Final answer:
To find the time when the patient's blood oxygen level was 92%, we set the modeled equation equal to 92 and solved for t using the quadratic formula. So the time is 3 pm.
Step-by-step explanation:
To estimate the time when the patient's blood oxygen level was 92%, we can start by setting the equation given for the blood oxygen level, L = -0.270t² + 3.57t + 80.6, equal to 92%.
So we get the equation:
-0.270t² + 3.57t + 80.6 = 92
First, we'll subtract 92 from both sides to set the equation to zero:
-0.270t² + 3.57t - 11.4 = 0
Now we must solve for t, which represents time. Since the equation is a quadratic, we can either factor it, complete the square, or use the quadratic formula. In this case, factoring may be complex, so the quadratic formula or graphing might be more convenient.
The quadratic formula is:
t = (-b ± √(b² - 4ac)) / (2a)
Where a = -0.270, b = 3.57, and c = -11.4.
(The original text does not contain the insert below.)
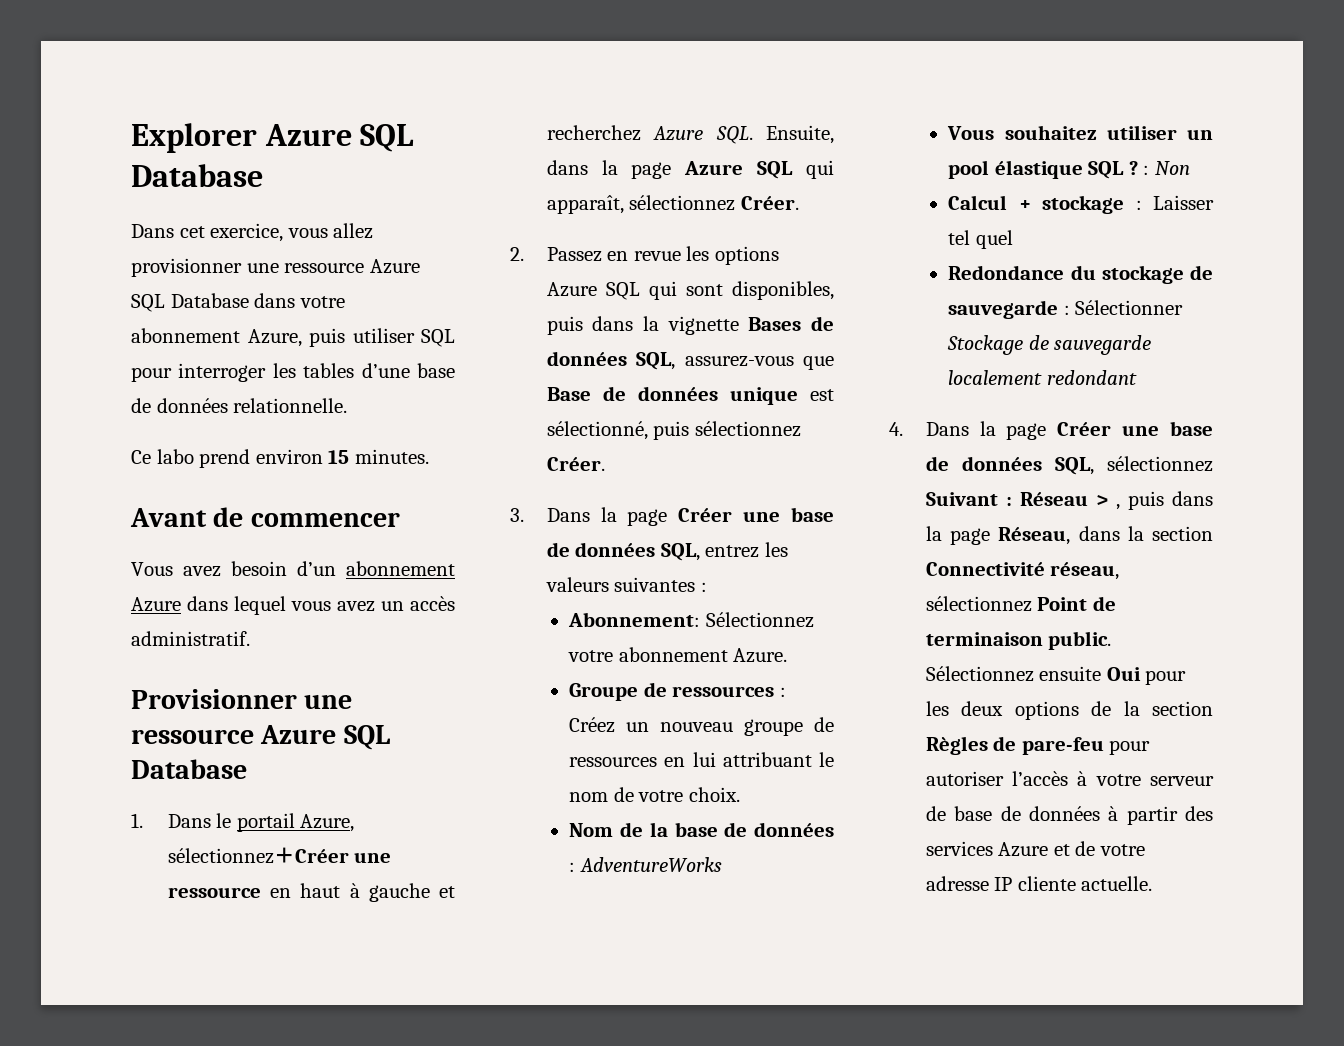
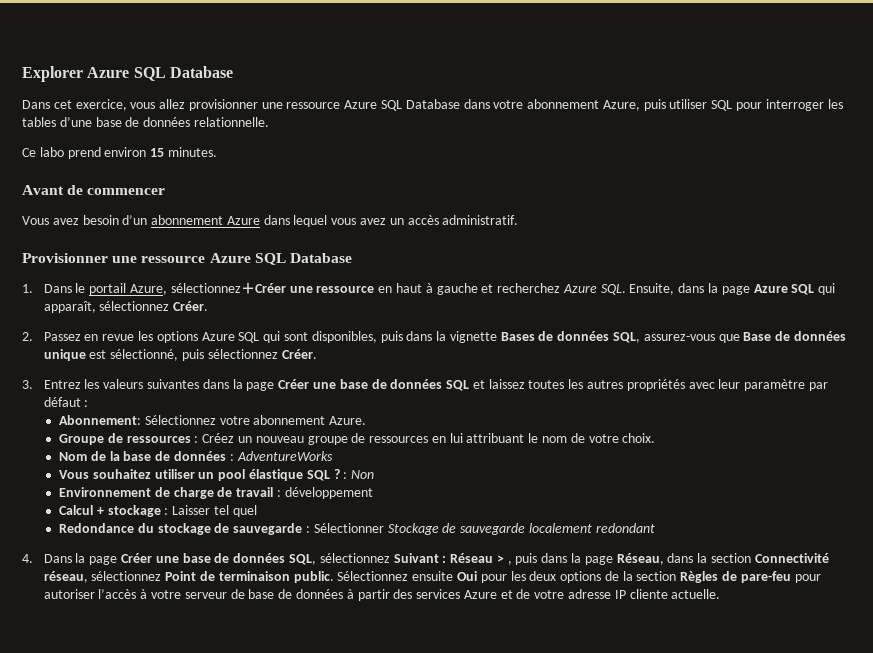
[546,507,834,526] [546,542,788,561] [545,577,696,592] Dans la page Créer une base de données SQL, entrez les valeurs suivantes -> [43,379,828,391] [43,397,81,407] Entrez les valeurs suivantes dans la page Créer une base de données SQL et laissez toutes les autres propriétés avec leur paramètre par défaut
(1190, 168) none -> [59,487,373,499] // Environnement de charge de travail : développement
After calculating the discriminant (b² - 4ac) and then the two possible solutions for t, we should select the positive value that is closest to a whole number, because negative time does not make sense in this context, and we're estimating to the nearest hour. That will give us the approximate time when the blood oxygen level was 92%.
Finally, you would need to add the value of t (in hours) to the initial time to find the answer. If the initial time was not given, we would assume it to be 0 and just interpret the t value as the time of day on a 24-hour clock (where, for example, t=3 would mean 3 PM).